(Stored dataset items)
= = = = =

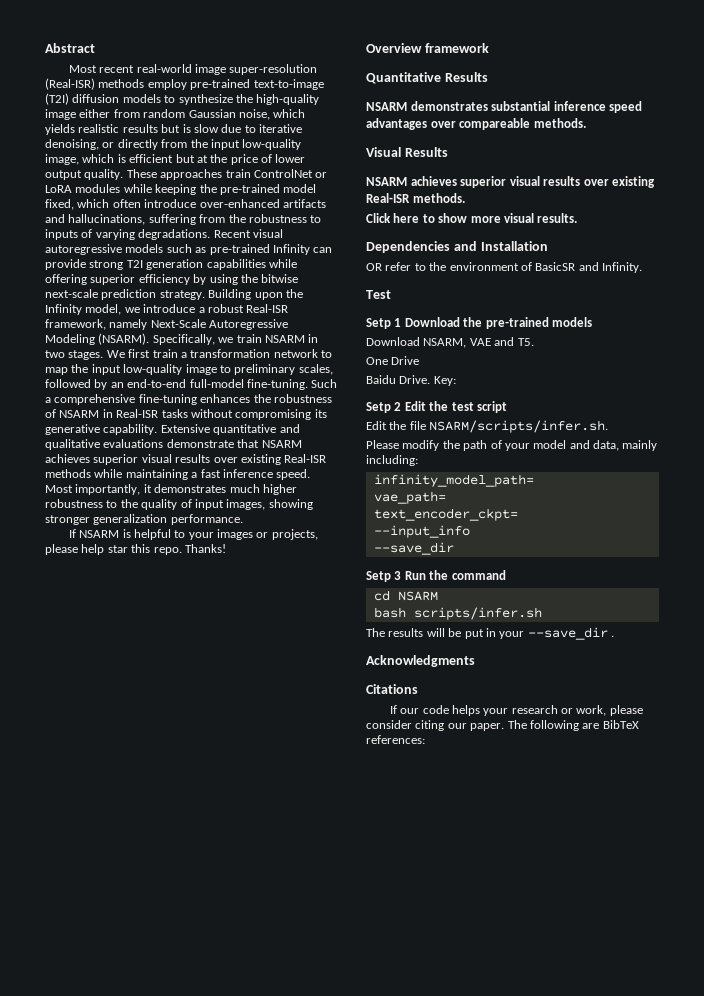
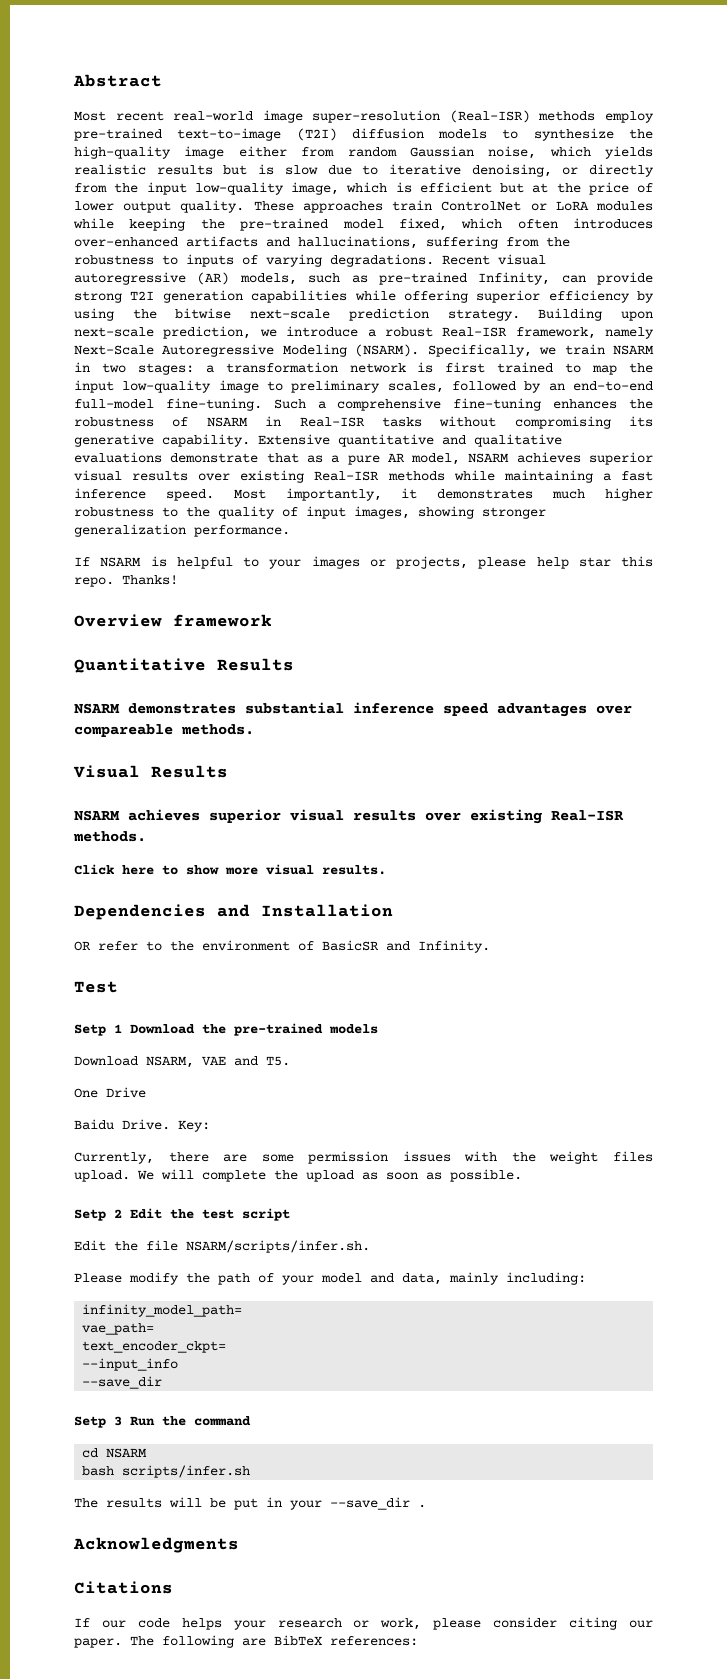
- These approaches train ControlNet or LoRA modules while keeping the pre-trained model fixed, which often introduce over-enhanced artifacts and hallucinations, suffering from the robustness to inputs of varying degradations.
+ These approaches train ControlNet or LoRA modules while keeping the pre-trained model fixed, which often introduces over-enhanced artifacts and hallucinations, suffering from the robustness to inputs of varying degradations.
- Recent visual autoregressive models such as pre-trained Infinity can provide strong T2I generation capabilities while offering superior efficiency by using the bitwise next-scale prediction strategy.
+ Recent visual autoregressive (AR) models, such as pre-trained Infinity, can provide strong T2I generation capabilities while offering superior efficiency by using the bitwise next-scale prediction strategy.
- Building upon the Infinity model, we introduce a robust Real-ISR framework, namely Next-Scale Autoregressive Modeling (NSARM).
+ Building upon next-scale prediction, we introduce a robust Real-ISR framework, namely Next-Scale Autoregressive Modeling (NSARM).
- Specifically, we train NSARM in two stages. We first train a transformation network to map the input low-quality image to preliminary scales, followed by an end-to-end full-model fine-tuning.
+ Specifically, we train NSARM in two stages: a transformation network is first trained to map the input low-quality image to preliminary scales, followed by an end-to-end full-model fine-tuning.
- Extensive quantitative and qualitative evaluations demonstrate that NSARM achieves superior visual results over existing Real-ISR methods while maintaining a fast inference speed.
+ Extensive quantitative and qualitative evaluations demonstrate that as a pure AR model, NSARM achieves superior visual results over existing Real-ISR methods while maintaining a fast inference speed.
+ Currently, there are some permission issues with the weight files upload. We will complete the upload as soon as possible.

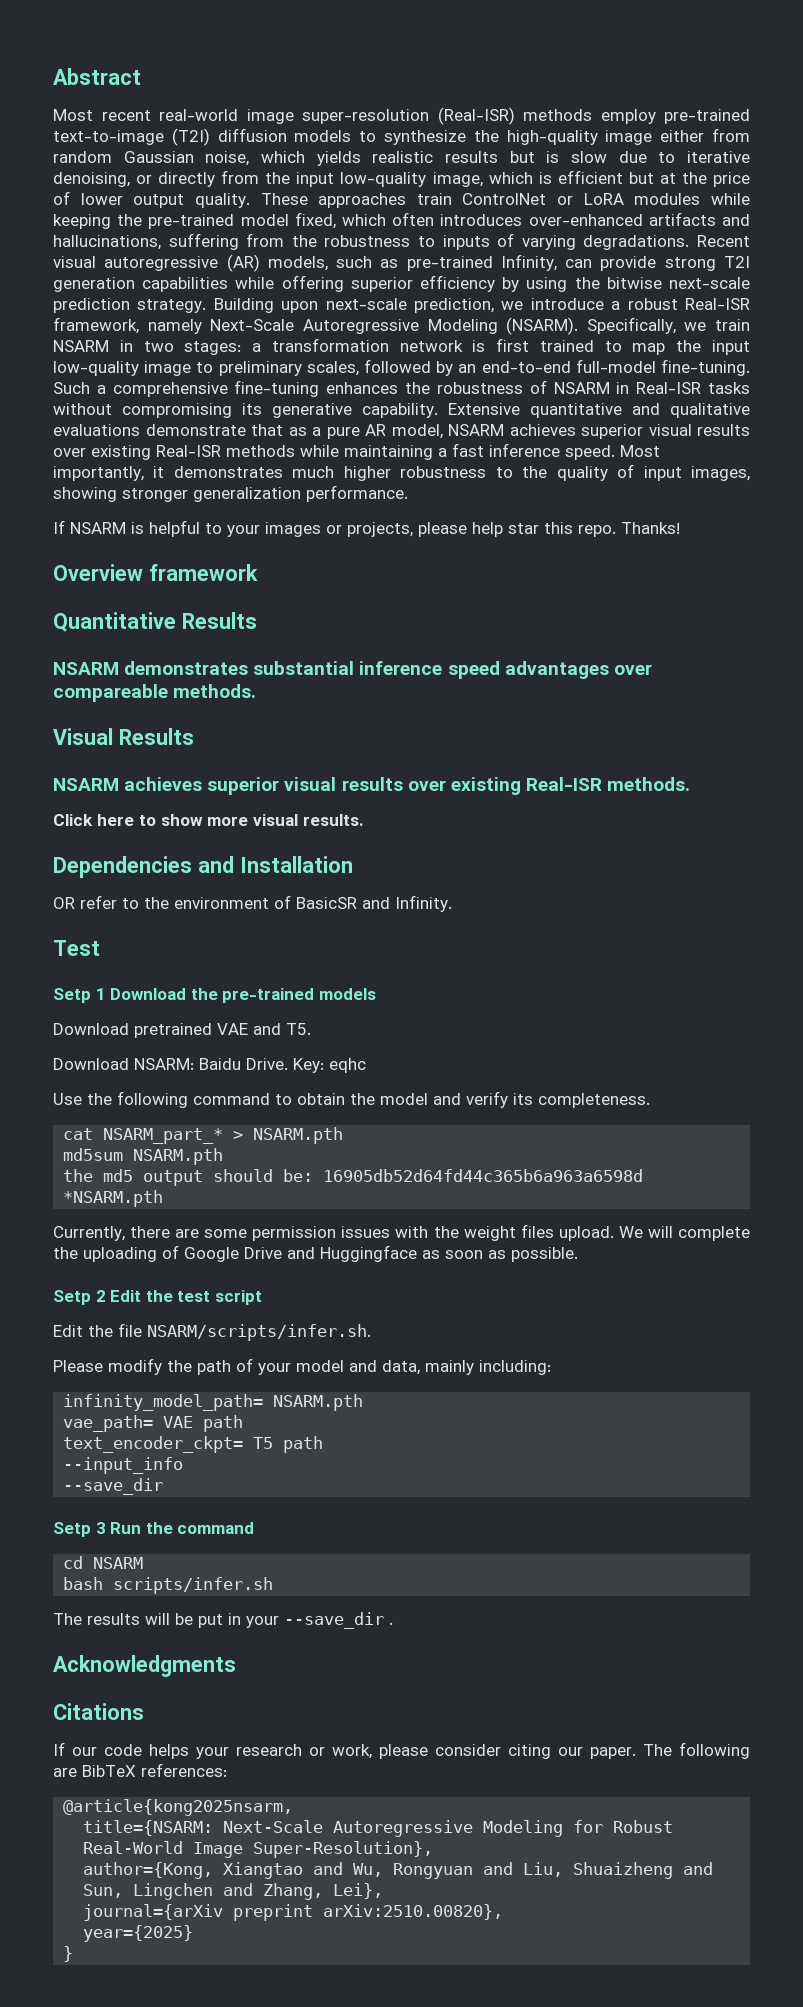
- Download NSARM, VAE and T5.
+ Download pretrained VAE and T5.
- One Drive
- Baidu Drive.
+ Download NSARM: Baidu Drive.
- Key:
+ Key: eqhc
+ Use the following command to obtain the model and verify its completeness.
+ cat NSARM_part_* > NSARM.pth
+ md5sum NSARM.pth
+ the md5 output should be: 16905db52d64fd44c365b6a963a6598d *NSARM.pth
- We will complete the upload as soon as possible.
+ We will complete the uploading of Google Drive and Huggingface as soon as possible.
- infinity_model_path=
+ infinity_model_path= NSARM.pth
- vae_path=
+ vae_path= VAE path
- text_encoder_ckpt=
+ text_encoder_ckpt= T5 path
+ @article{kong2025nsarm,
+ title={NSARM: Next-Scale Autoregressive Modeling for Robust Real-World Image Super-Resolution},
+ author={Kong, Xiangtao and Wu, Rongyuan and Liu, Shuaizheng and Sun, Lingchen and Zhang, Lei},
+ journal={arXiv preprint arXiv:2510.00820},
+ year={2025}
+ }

= = = = =

● Your task
When restating the records word for word, omit any picture they contain.

● Answer to this problem
- These approaches train ControlNet or LoRA modules while keeping the pre-trained model fixed, which often introduce over-enhanced artifacts and hallucinations, suffering from the robustness to inputs of varying degradations.
+ These approaches train ControlNet or LoRA modules while keeping the pre-trained model fixed, which often introduces over-enhanced artifacts and hallucinations, suffering from the robustness to inputs of varying degradations.
- Recent visual autoregressive models such as pre-trained Infinity can provide strong T2I generation capabilities while offering superior efficiency by using the bitwise next-scale prediction strategy.
+ Recent visual autoregressive (AR) models, such as pre-trained Infinity, can provide strong T2I generation capabilities while offering superior efficiency by using the bitwise next-scale prediction strategy.
- Building upon the Infinity model, we introduce a robust Real-ISR framework, namely Next-Scale Autoregressive Modeling (NSARM).
+ Building upon next-scale prediction, we introduce a robust Real-ISR framework, namely Next-Scale Autoregressive Modeling (NSARM).
- Specifically, we train NSARM in two stages. We first train a transformation network to map the input low-quality image to preliminary scales, followed by an end-to-end full-model fine-tuning.
+ Specifically, we train NSARM in two stages: a transformation network is first trained to map the input low-quality image to preliminary scales, followed by an end-to-end full-model fine-tuning.
- Extensive quantitative and qualitative evaluations demonstrate that NSARM achieves superior visual results over existing Real-ISR methods while maintaining a fast inference speed.
+ Extensive quantitative and qualitative evaluations demonstrate that as a pure AR model, NSARM achieves superior visual results over existing Real-ISR methods while maintaining a fast inference speed.
+ Currently, there are some permission issues with the weight files upload. We will complete the upload as soon as possible.

- Download NSARM, VAE and T5.
+ Download pretrained VAE and T5.
- One Drive
- Baidu Drive.
+ Download NSARM: Baidu Drive.
- Key:
+ Key: eqhc
+ Use the following command to obtain the model and verify its completeness.
+ cat NSARM_part_* > NSARM.pth
+ md5sum NSARM.pth
+ the md5 output should be: 16905db52d64fd44c365b6a963a6598d *NSARM.pth
- We will complete the upload as soon as possible.
+ We will complete the uploading of Google Drive and Huggingface as soon as possible.
- infinity_model_path=
+ infinity_model_path= NSARM.pth
- vae_path=
+ vae_path= VAE path
- text_encoder_ckpt=
+ text_encoder_ckpt= T5 path
+ @article{kong2025nsarm,
+ title={NSARM: Next-Scale Autoregressive Modeling for Robust Real-World Image Super-Resolution},
+ author={Kong, Xiangtao and Wu, Rongyuan and Liu, Shuaizheng and Sun, Lingchen and Zhang, Lei},
+ journal={arXiv preprint arXiv:2510.00820},
+ year={2025}
+ }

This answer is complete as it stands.